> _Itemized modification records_
────────────────────

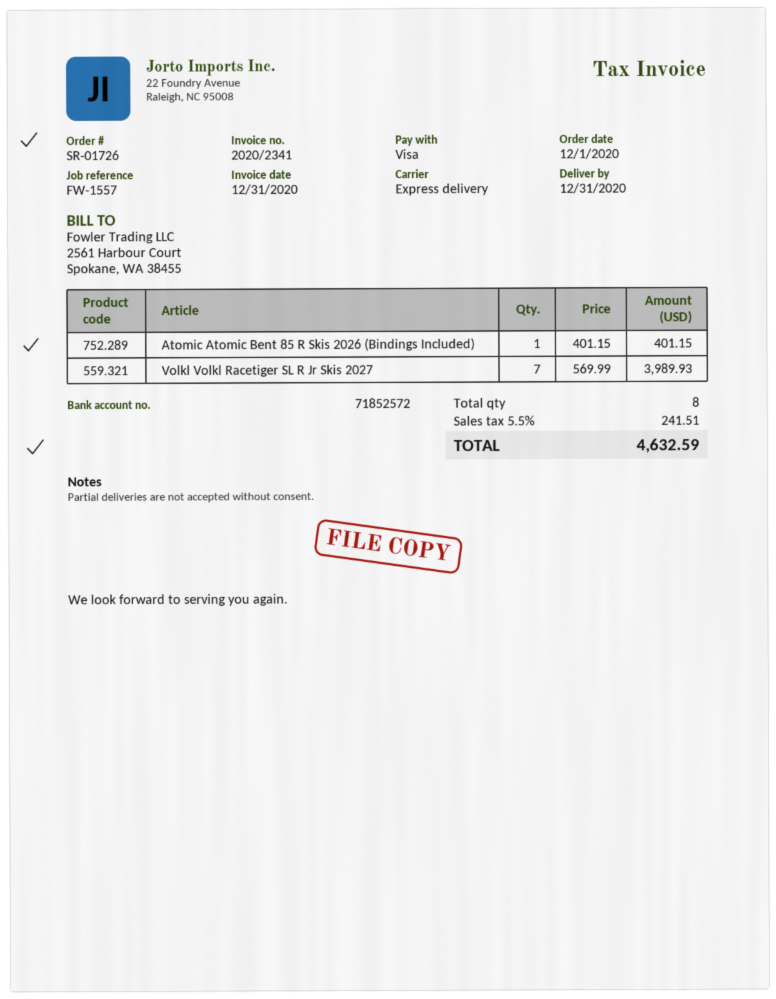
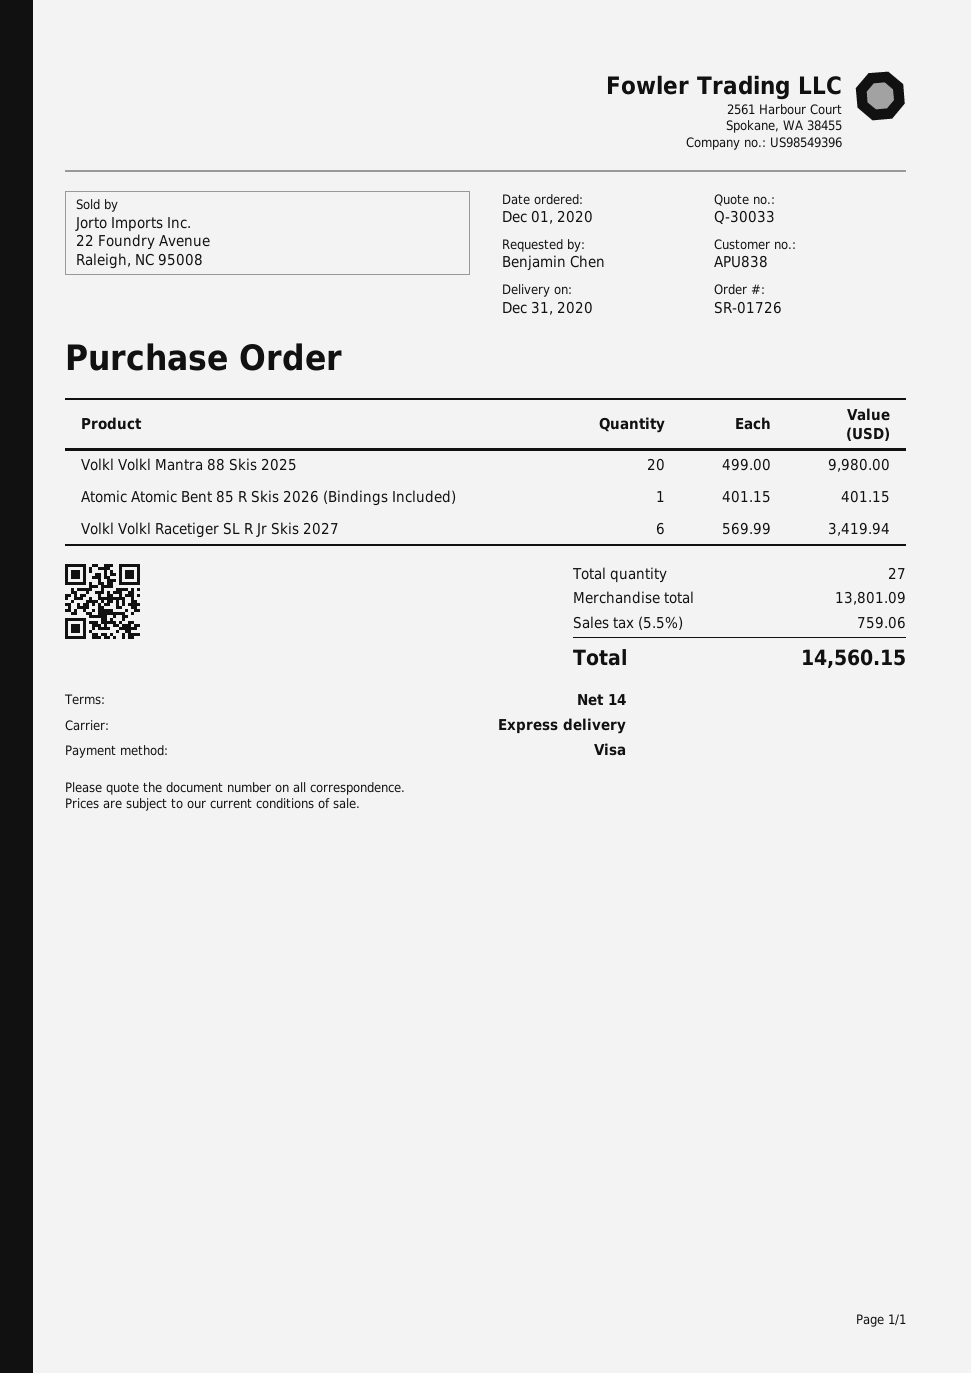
Volkl Volkl Racetiger SL R Jr Skis 2027: 7 x 569.99 = 3989.93 -> 6 x 569.99 = 3419.94
Volkl Volkl Mantra 88 Skis 2025: none -> 20 x 499.00 = 9980.00
total quantity: 8 -> 27
tax: 5.5% = 241.51 -> 5.5% = 759.06
total: 4632.59 -> 14560.15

────────────────────

> _How to complete this task_
I need each line of the entries that holds the string "Skis" located and copied.

> _Completed task_
Volkl Volkl Racetiger SL R Jr Skis 2027: 7 x 569.99 = 3989.93 -> 6 x 569.99 = 3419.94
Volkl Volkl Mantra 88 Skis 2025: none -> 20 x 499.00 = 9980.00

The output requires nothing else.